We also noted other errors in the responses. We used the same error criteria for all experiments. Responses were omitted from the analysis if the response did not follow the target sentence formula, if the NP number marking was unidentifiable, if the response used an unidentifiable or non-standard pronoun (e.g., “thit”), if the response used a different verb (e.g., “moved”, “pinged”)3, or if the response expressed a meaning that did not match the action in the scene, excluding pronoun number errors (e.g., due to incorrect number marking on one or more of the NPs, use of an incorrect preposition, using the wrong alien name, etc.). If the participant corrected an error that would lead to trial omission in a single revision, the response was not omitted and was coded as containing a disfluency error. Disfluency errors additionally included false starts to a word or other word revisions (excluding agreement error revisions) (e.g., changing “him” to “it”), repeating a word or the beginning of a word, omitting a determiner, mispronunciations of a word (e.g., “thimmed” for “mimmed”), using an incomplete preposition (e.g., “the greeny right of them”), or saying the color of the alien instead of its name (e.g., “the greens”). Alternative pronunciations of the verb “mimmed” (e.g., “meemed”), using a different verb tense (e.g., “meems”), and using a non-target preposition, pronoun, or determiner with the same meaning as the target (e.g., “beneath” instead of “below”, “him”/”her” instead of “it”, “’em” instead of “them”,4 “a” instead of “the”) were not considered errors.

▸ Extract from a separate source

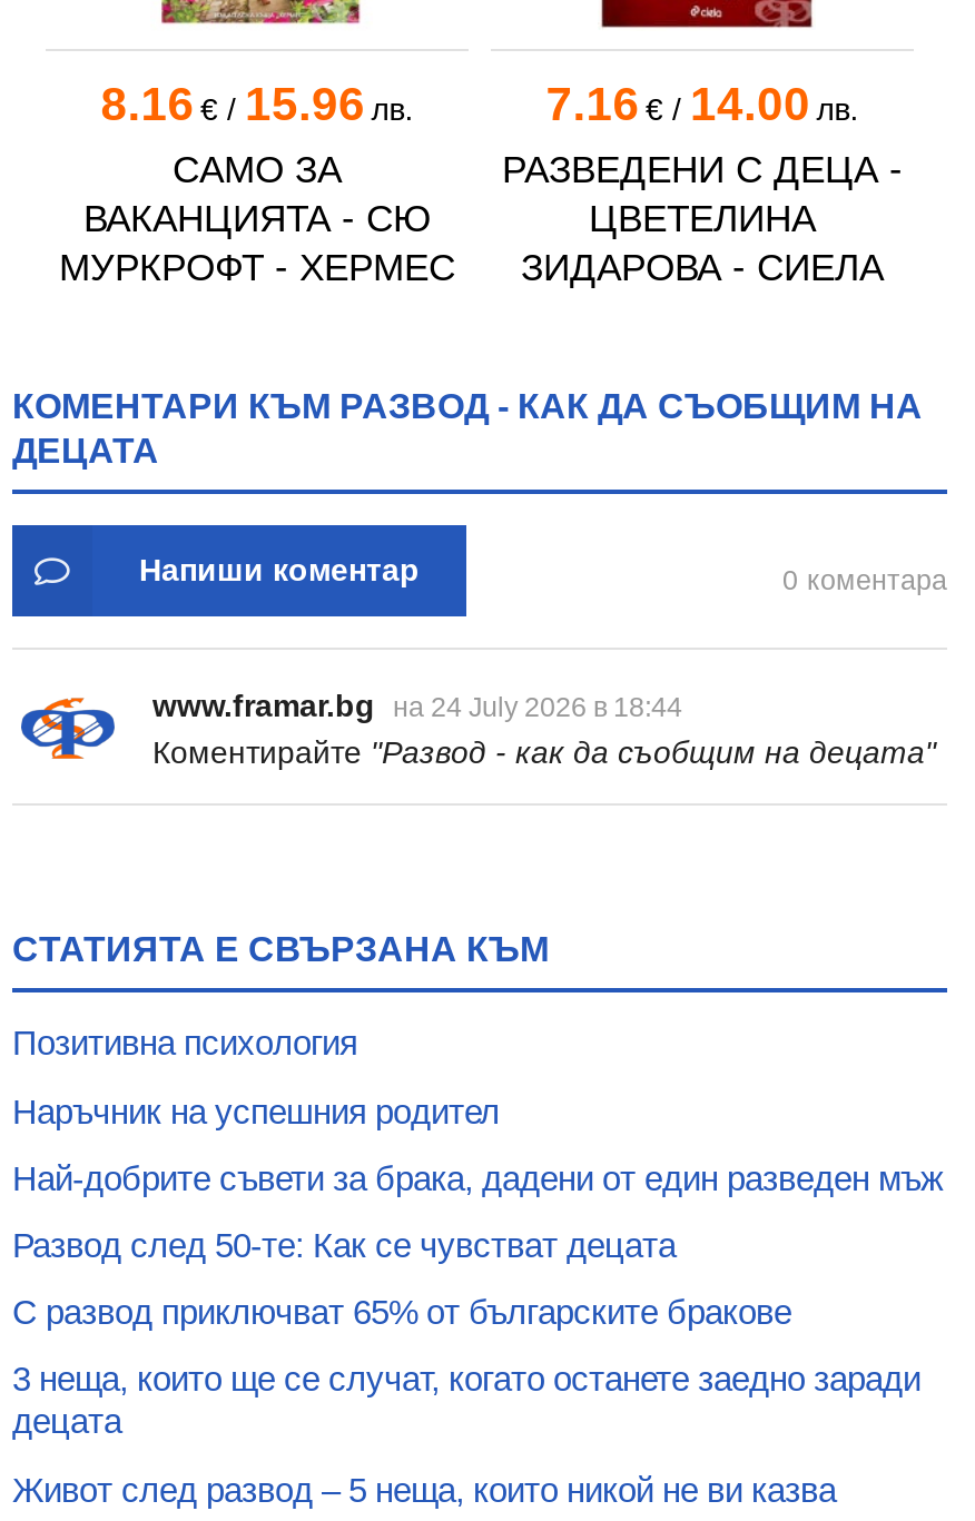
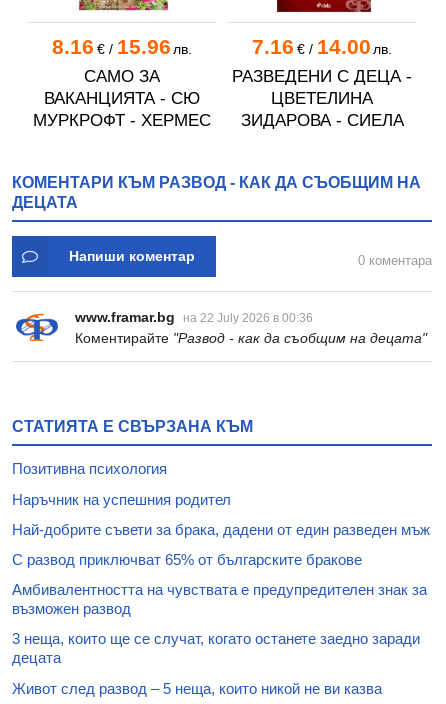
[152,689,682,724] www.framar.bg на 24 July 2026 в 18:44 -> [75,309,313,325] www.framar.bg на 22 July 2026 в 00:36
[12,1226,676,1264] Развод след 50-те: Как се чувстват децата -> none
moved [12,1293,791,1331] -> [12,551,362,568]: С развод приключват 65% от българските бракове
none -> [12,581,427,617] Амбивалентността на чувствата е предупредителен знак за | възможен развод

Responses containing no errors (pronoun number or disfluency) were forced-aligned to their transcriptions using the Montreal Forced Aligner v1.0.0 (McAuliffe et al., 2017) to identify the onset and offset of each word in the sentence. Sentences with a non-zero difference between the offset of the verb and the onset of the pronoun were coded as containing a pre-pronoun gap.

Analysis.

We analyzed (i) whether pronoun number errors were more likely in the mismatch conditions than the match conditions (the error distribution analysis) and (ii) whether mid-articulation pauses before the pronoun (gaps) in error-free sentences were more likely in the mismatch conditions than the match conditions (the pronoun timing analysis). All statistical analyses in the paper were performed in R v4.1.0 (R Core Team, 2021).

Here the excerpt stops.